Large in scale, bigger in meaning

Installation art at Biennale Arte 2022

As an active environment, the installation art allows visitors to experience an environment differently. It’s like falling down a rabbit hole into Wonderland together with Alice. Works of this genre can be anything and combine many things, but they usually have in common a great size they occupy compared to other genres. Thanks to their power to draw visitors into another world, they are welcome “pauses” at such large exhibitions as the Biennale, a refreshing sip of another reality. In the case of the following artists, it was not only the size of their installations that caught the attention – at the 59th edition of Biennale Arte in Venice in 2022 – but rather the message behind them.

Let’s start with Delcy Morelos‘ piece. The artist from Colombia uses natural materials for her work. At the Arsenale, she presented a massive amount of soil, over waist-high blocks you could even walk into and thus find yourself immersed. This natural primal ingredient has been combined with spices and cocoa to make it even more impressive for the olfactory senses. The main idea that Morelos wanted to convey, based on the cosmology of the Andes and the Amazon, is that we do not control nature and cannot constantly modify it without respect as it suits us. Because when we decompose, we become it again. As a little reminder that no matter of technologies, our bodies will always be part of the earth.

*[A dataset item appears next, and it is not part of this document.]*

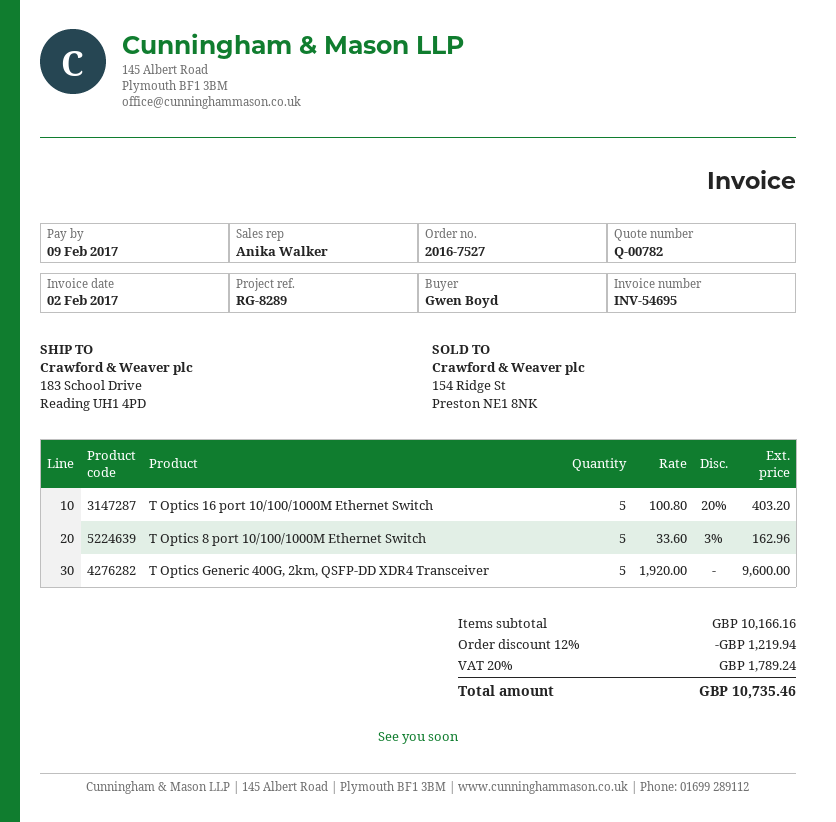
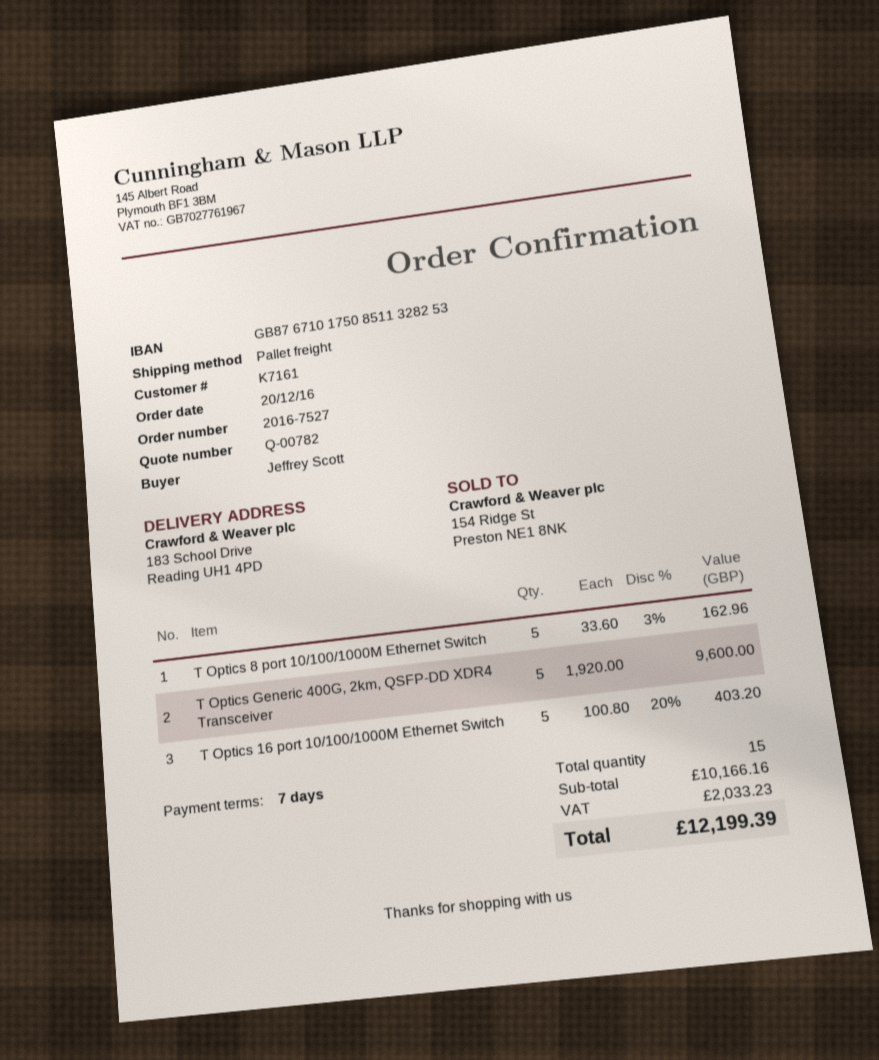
ordered by: Gwen Boyd -> Jeffrey Scott
discount: 12% = 1219.94 -> none
tax: 1789.24 -> 2033.23
total: 10735.46 -> 12199.39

Meanwhile, Candice Lin took us deep inside a sacred space where a crazy scientist experimented with potions. Seeing flacons of whichever extracts as white absinth or butterfly tears brought us to this conclusion. And beautiful statues of godly-looking creatures were full of them. For those, Lin used clay from the first Asian settlement in the USA, Saint Malo in Louisiana. As Lin specified, the installation Xternetsa was inspired by George Psalmanazar, an 18th-century French who declared himself the first native of Taiwan to come to Europe, the faraway land called Formosa back then. Candice Lin’s focus is presented in this beautiful installation by many hints in numerous objects linked to the question of what is the image of Asian, especially in the European imagination throughout history.

KAPWANI KIWANGA

The colour palette was similar to sunrise and evoked a feeling of lightness; that was the installation by Kapwani Kiwanga. While half-transparent fabric paintings navigated the visitors through the Arsenale space, the elegant containers with sand appeared along the way in the created corridors. And they remind us that not everything is as rosy as it seems. For Kiwanga, the sand represents political material and a harmful product of the oil industry, which is one of the most negatively affecting industries towards the planet, taking a massive part in causing climate change. Transparent glass containers held the sand in unnatural forms as if they did not want to let it out to convey bad news. Although they were objects with elegant lines in the clear glass, they seemed weighty in the installation next to the beautiful colourful canvases full of air.

And suddenly, everything was shrouded in neon green light when we entered the installation by Sandra Mujinga. Superhuman-sized figures were on their way to cross the space; on the ground, in the centre, some construction looked like a dinosaur skeleton in the museum. It all felt like a future where cyborgs wouldn’t be dangerous but motionless, only protecting relics from the past. The knitted fabric created a fashion moment.

The queen of slogans, Barbara Kruger, closed the long space of Corderie in Arsenale with her site-specific installation. Starting her career as a page designer in Conde Nast, the cut-and-paste style design system of the time laid the foundations for her iconic artistic expression. Large font, simple black and white colours, occasionally with a touch of red, addressing the viewer and wallpapering whole gallery space are typical attributes of her work. This time a story about what the body wants was unfolding on the floor, while the main wall described what would be at the beginning, in the middle and at the end: first a cry, then confusion and finally silence. How to deal with such a life summarized and divided into those three parts? Find your answers in recommendations around, addressed gently with a please: laugh, care, help and admire – but please do not cry. As usual, it was intense and enjoyable and Per favore ridi.

PRECIOUS OKOYOMON

Around the corner from the main hall of Corderie in Arsenale opened up a unique garden inhabited by plants and butterflies, with small ponds, pathways, and goddesses of nature. A poetic world of Precious Okoyomon in the installation To See the Earth before the End of the World criticised the events in the past through the selection of vegetation. Okoyomon chose kudzu and sugar cane plants for that: kudzu, of Asian origin, is a fast-growing plant that, when brought to the US in the 1930s, restored balance to the land after overproduction of cotton by getting rid of erosion in the soil. The sugarcane plant is a historical symbol of colonialism and the slave trade. The garden lived a life of its own throughout the biennale and demonstrated nature’s forever power over human vanity.

What would be the lesson from these impressive works?

Let’s not take nature for granted and not fear the future while not letting it run over us.
Ideally, enjoying the power of art and raising global consciousness about important topics through these momentary travels to different realities.